Feig and his collaborators have forgotten what made the first film become a classic. It was the funny human touches of Rick Moranis parroting William Atherton’s pointing as Louis was possessed by Vinz Clortho or Bill Murray wincing as he opened up the lid of Dana’s leftovers or Janine peering around a partition in the back (a shot repeated in the remake, but with tighter focus and less art and subtlety) as Venkman and Walter Peck squared off at the firehouse. There simply isn’t enough of this in the remake. Today’s filmmakers — even somewhat decent ones like Feig — seem to have turned their backs on why we identify with characters and why we go to the movies. And who the hell needs to pay a babysitter and bust out the credit card for a far too large tub of popcorn when there are far more interesting characters on television?

I want to be clear that I am not here to write a hit piece. This remake isn’t awful in the way that Ghostbusters II was, but it’s far from great in the way the original film was. This should have been a groundbreaking motion picture. It damn well needed to be to beat back the James Rolfes and the Gamergate trolls and any other boneheaded atavist with a keyboard and an Internet connection.

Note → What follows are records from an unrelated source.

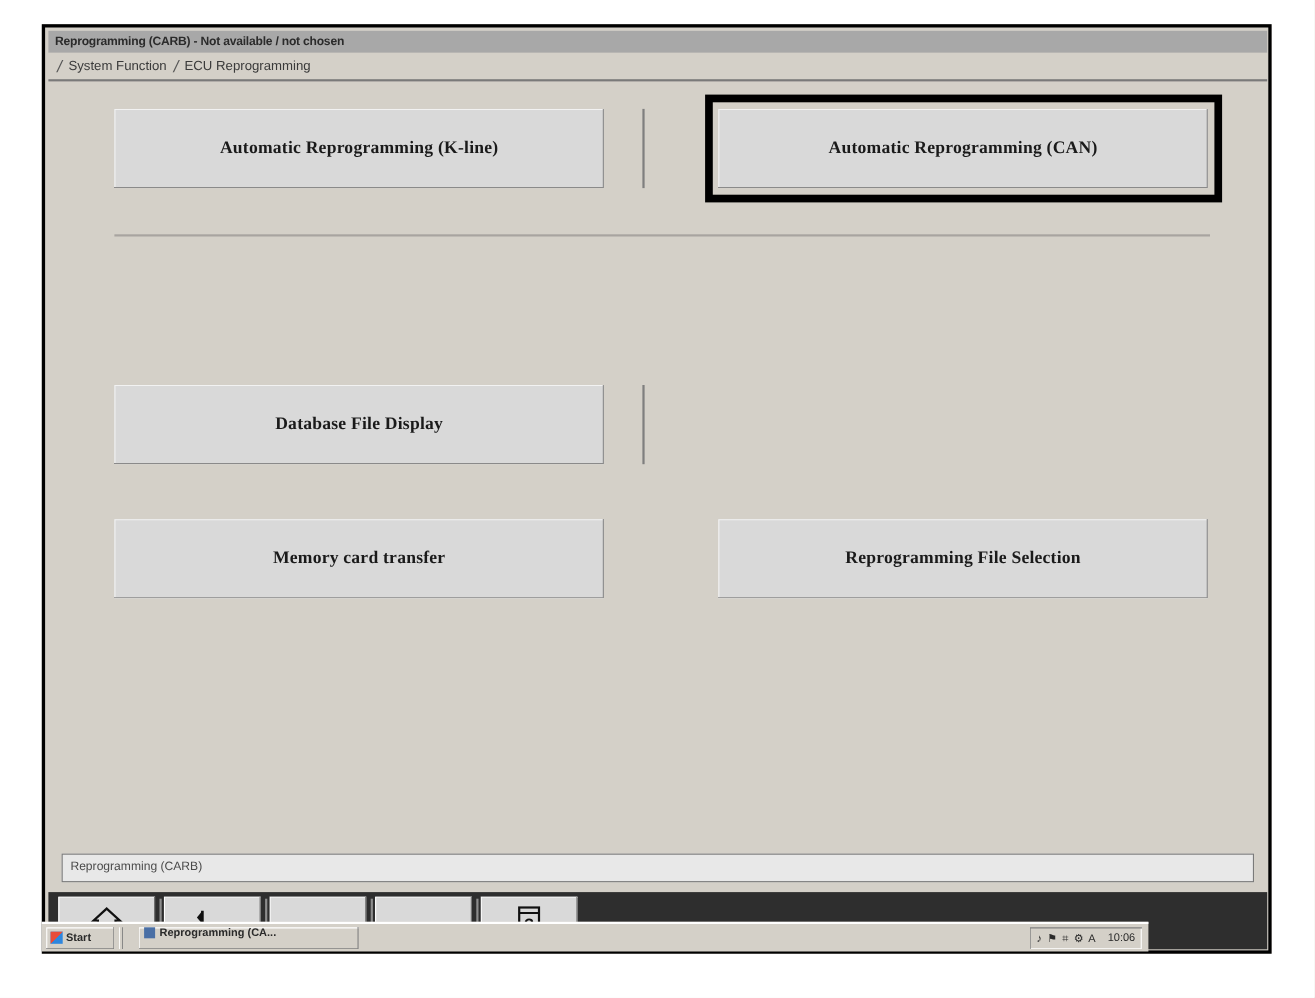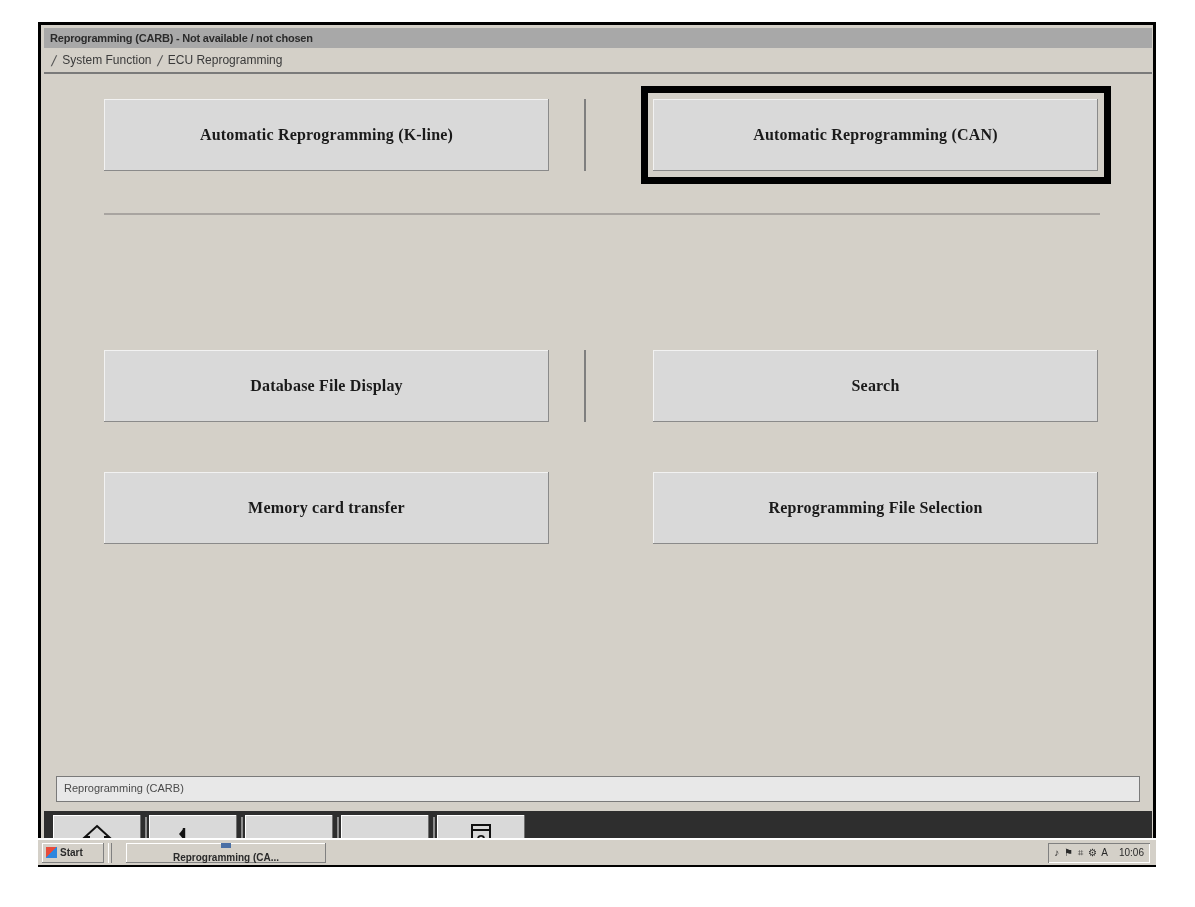--- a/index.html
+++ b/index.html
@@ -282,7 +282,6 @@
 
       <div class="vsep" style="left:540px; top:274px; height:72px;"></div>
 
-      <div class="big-btn" style="left:609px; top:274px; width:445px; height:72px;">Search</div>
 
       <div class="big-btn" style="left:60px; top:396px; width:445px; height:72px;">Memory card transfer</div>
 

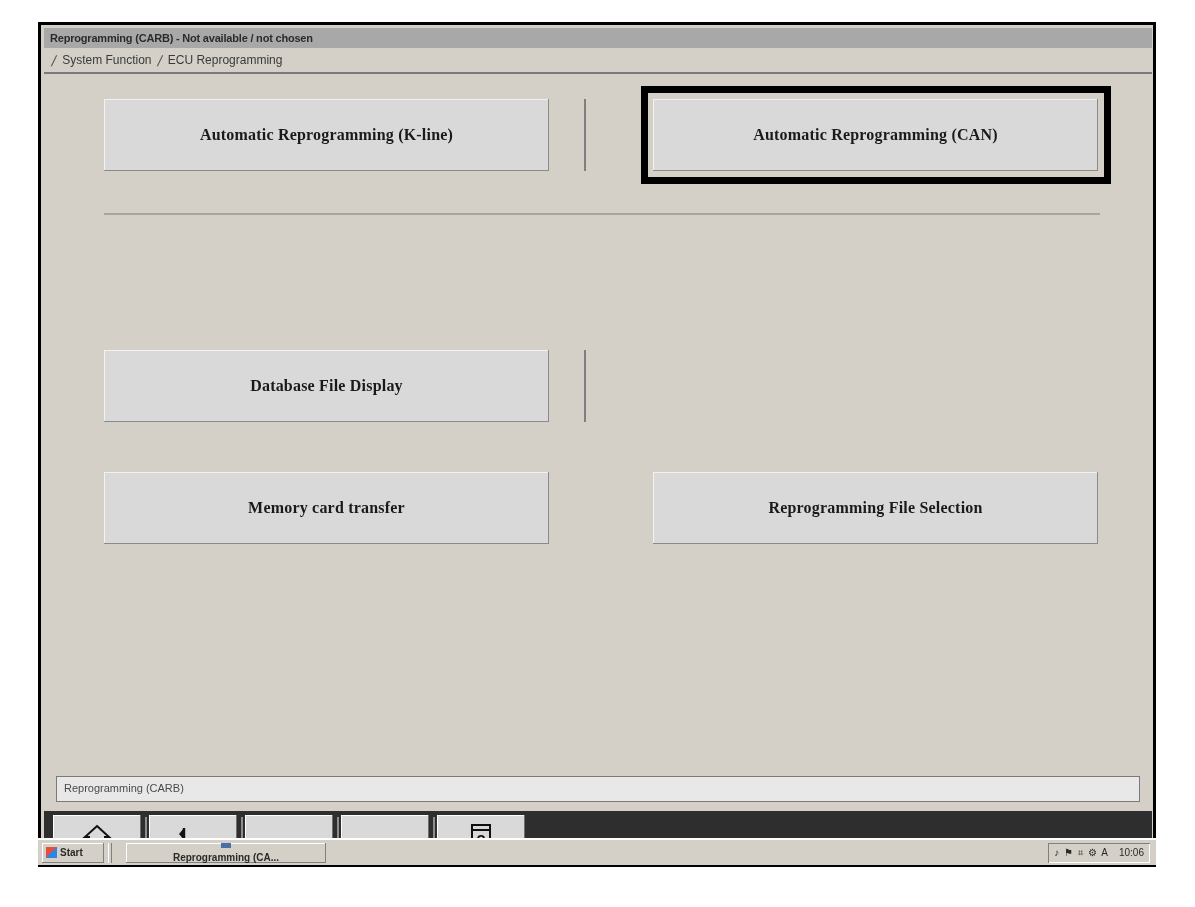--- a/index.html
+++ b/index.html
@@ -183,7 +183,7 @@
     position: absolute;
     left: 38px;
     top: 838px;
-    width: 1118px;
+    width: 1006px;
     height: 27px;
     background: #d4d0c8;
     border-top: 2px solid #ffffff;

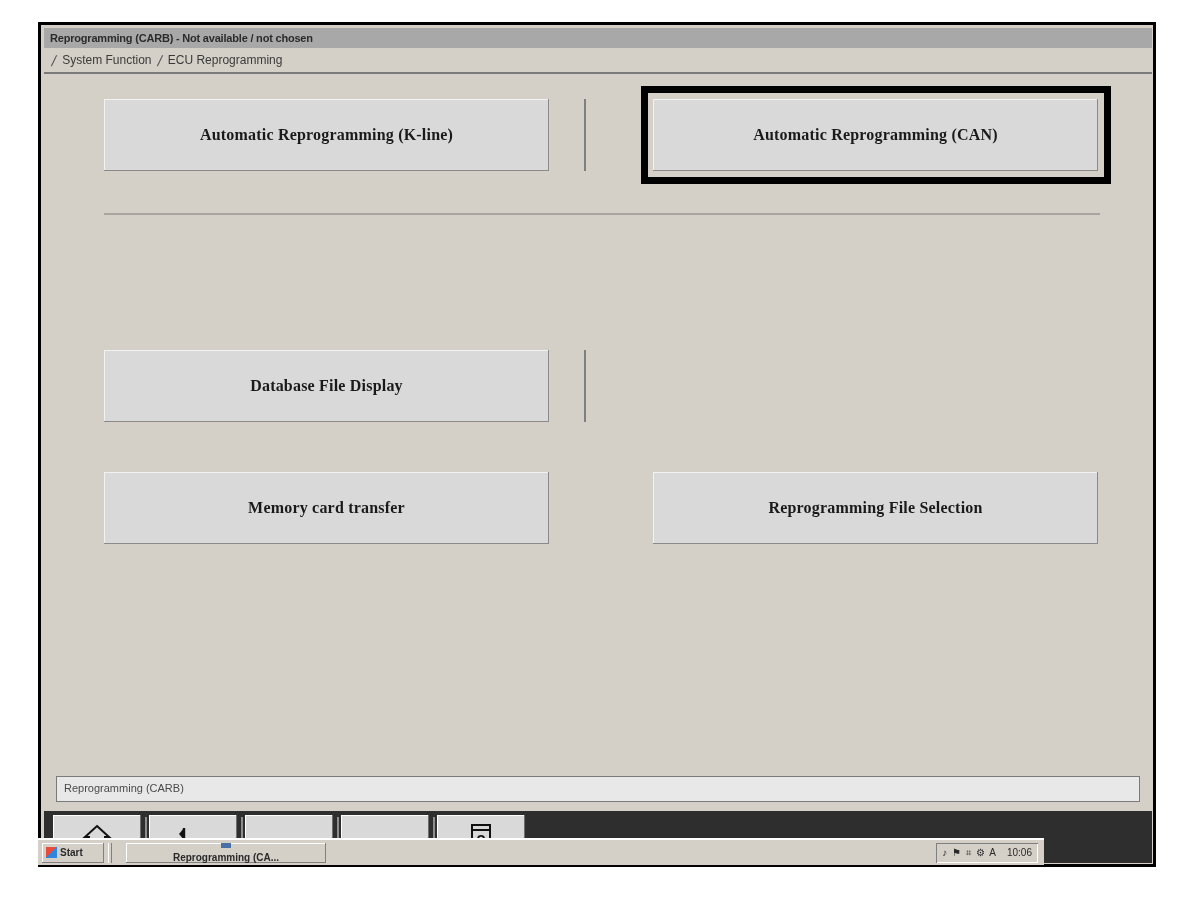--- a/index.html
+++ b/index.html
@@ -225,11 +225,9 @@
     font-weight: bold;
     color: #2a2a2a;
     display: flex;
-    align-items: center;
     gap: 4px;
     padding: 0 5px;
     margin-left: 10px;
-    flex-direction: column;
   }
   .task-icon { width: 10px; height: 10px; background: #4a6fa5; }
   .tray {

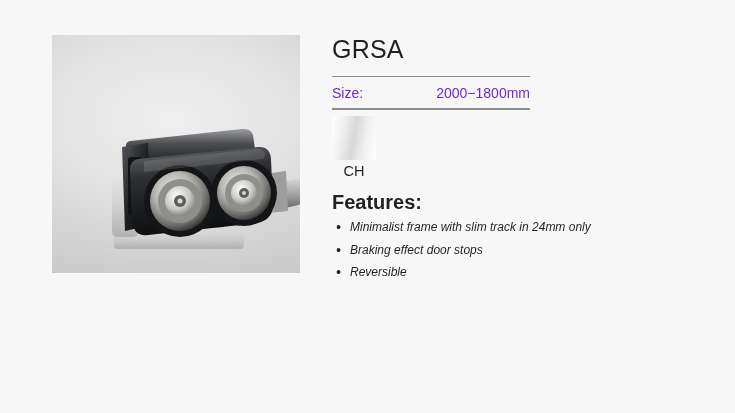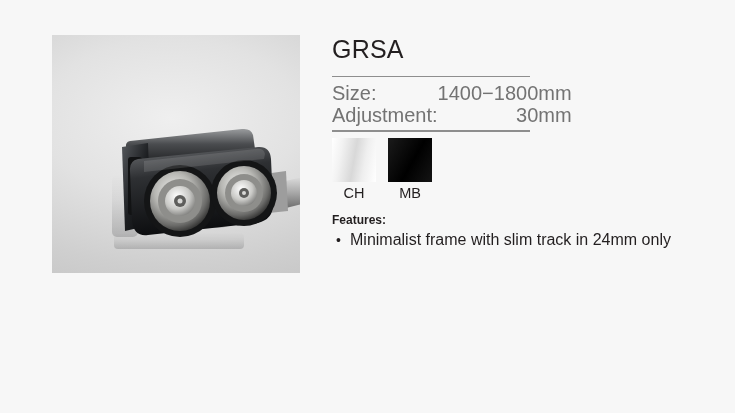--- a/index.html
+++ b/index.html
@@ -66,10 +66,10 @@
     margin-bottom: 4px;
   }
   .spec-table td {
-    font-size: 20px;
+    font-size: 14px;
     line-height: 22px;
     padding: 0;
-    color: #737373;
+    color: #6d28d9;
     white-space: nowrap;
   }
   .spec-table td.value {

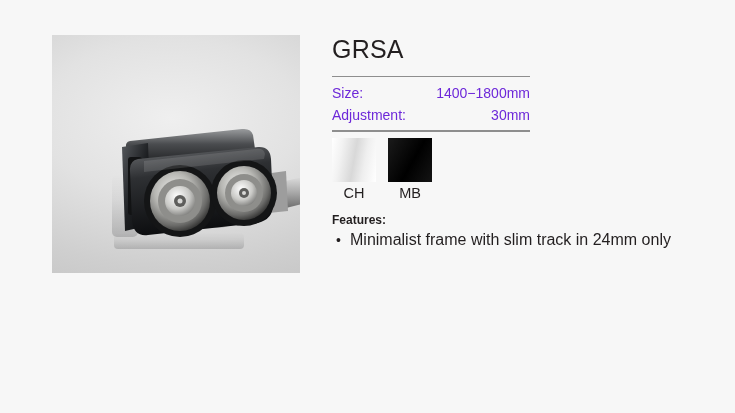--- a/index.html
+++ b/index.html
@@ -234,7 +234,7 @@
       <tbody>
         <tr>
           <td class="label">Size:</td>
-          <td class="value">1400−1800mm</td>
+          <td class="value">2000−1800mm</td>
         </tr>
         <tr>
           <td class="label">Adjustment:</td>

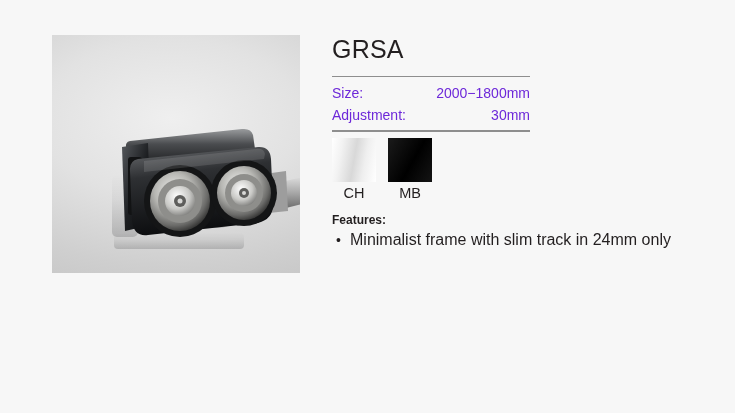--- a/index.html
+++ b/index.html
@@ -236,10 +236,6 @@
           <td class="label">Size:</td>
           <td class="value">2000−1800mm</td>
         </tr>
-        <tr>
-          <td class="label">Adjustment:</td>
-          <td class="value">30mm</td>
-        </tr>
       </tbody>
     </table>
 

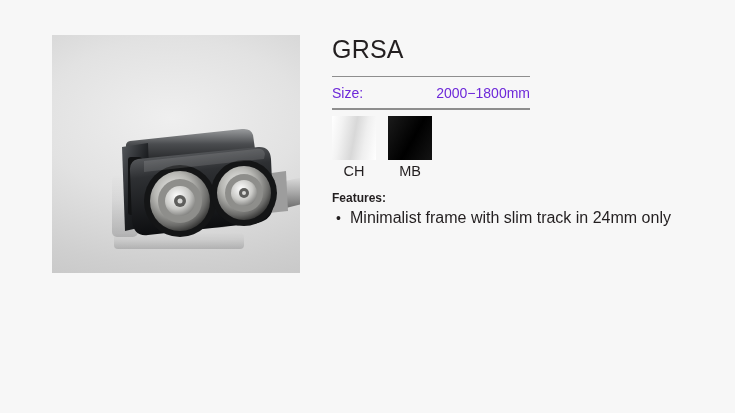--- a/index.html
+++ b/index.html
@@ -249,10 +249,6 @@
         <div class="swatch ch"></div>
         <div class="swatch-caption">CH</div>
       </div>
-      <div class="swatch-item">
-        <div class="swatch mb"></div>
-        <div class="swatch-caption">MB</div>
-      </div>
     </div>
 
     <div class="features-heading">Features:</div>

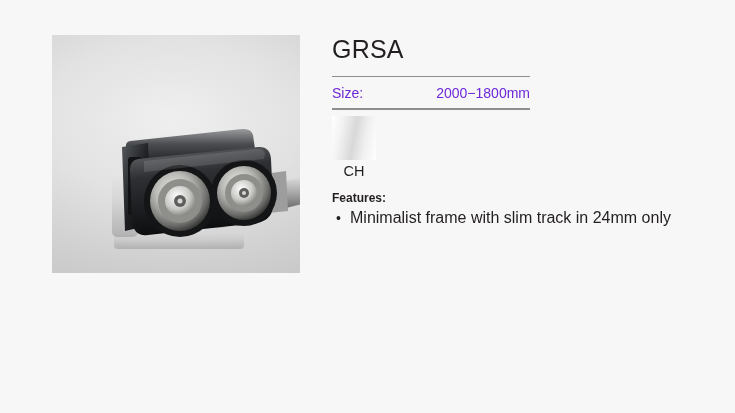--- a/index.html
+++ b/index.html
@@ -114,7 +114,7 @@
 
   
   .features-heading {
-    font-size: 12px;
+    font-size: 20px;
     font-weight: bold;
     margin-top: 12px;
     margin-bottom: 2px;

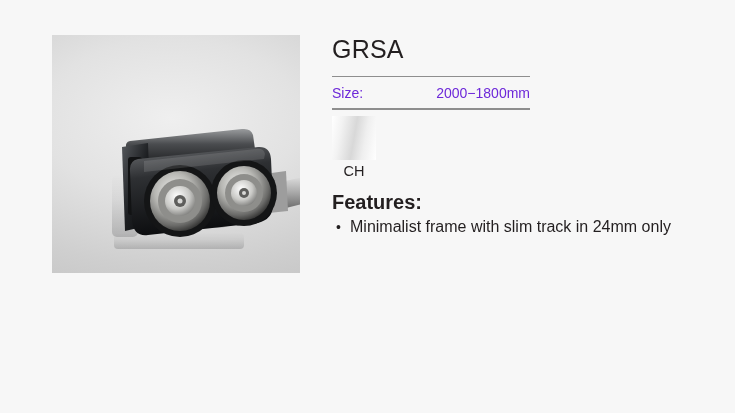--- a/index.html
+++ b/index.html
@@ -127,11 +127,12 @@
   }
   .features-list li {
     position: relative;
-    font-size: 16px;
+    font-size: 12px;
     line-height: 22.5px;
     padding-left: 18px;
     color: #231f20;
     white-space: nowrap;
+    font-style: italic;
   }
   .features-list li::before {
     content: "\2022";

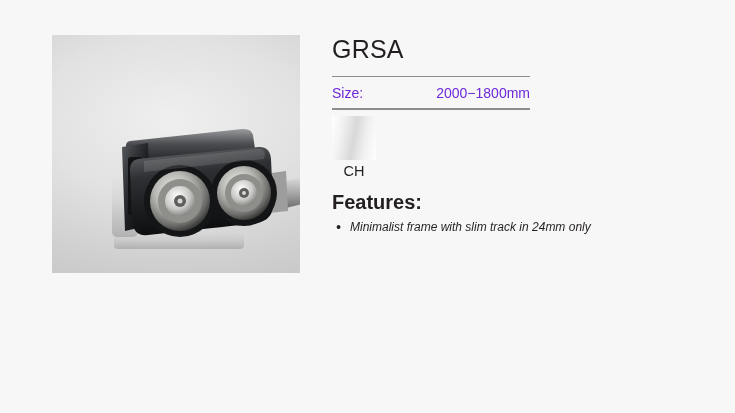--- a/index.html
+++ b/index.html
@@ -255,6 +255,7 @@
     <div class="features-heading">Features:</div>
     <ul class="features-list">
       <li>Minimalist frame with slim track in 24mm only</li>
+      <li>Braking effect door stops</li>
     </ul>
   </div>
 

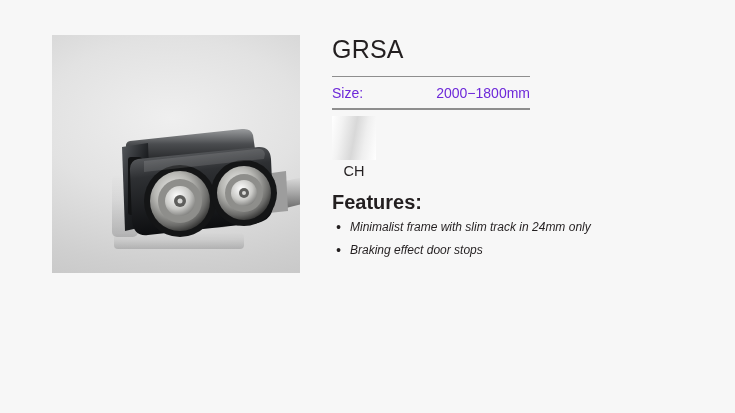--- a/index.html
+++ b/index.html
@@ -256,6 +256,7 @@
     <ul class="features-list">
       <li>Minimalist frame with slim track in 24mm only</li>
       <li>Braking effect door stops</li>
+      <li>Reversible</li>
     </ul>
   </div>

We sometimes have to vote for compromise candidates in two party political races. But when the summer gives us several dozen blockbusters to choose from, is the half-hearted Ghostbusters remake really the progressive-minded movie we should accept? Is an incremental step forward in mass culture enough to be happy with? Or should we demand more? I’ve thought about this for the past few days and I’ve increasingly come around to believing that audiences — and women in particular — deserve far better soup and a hell of a lot more wontons.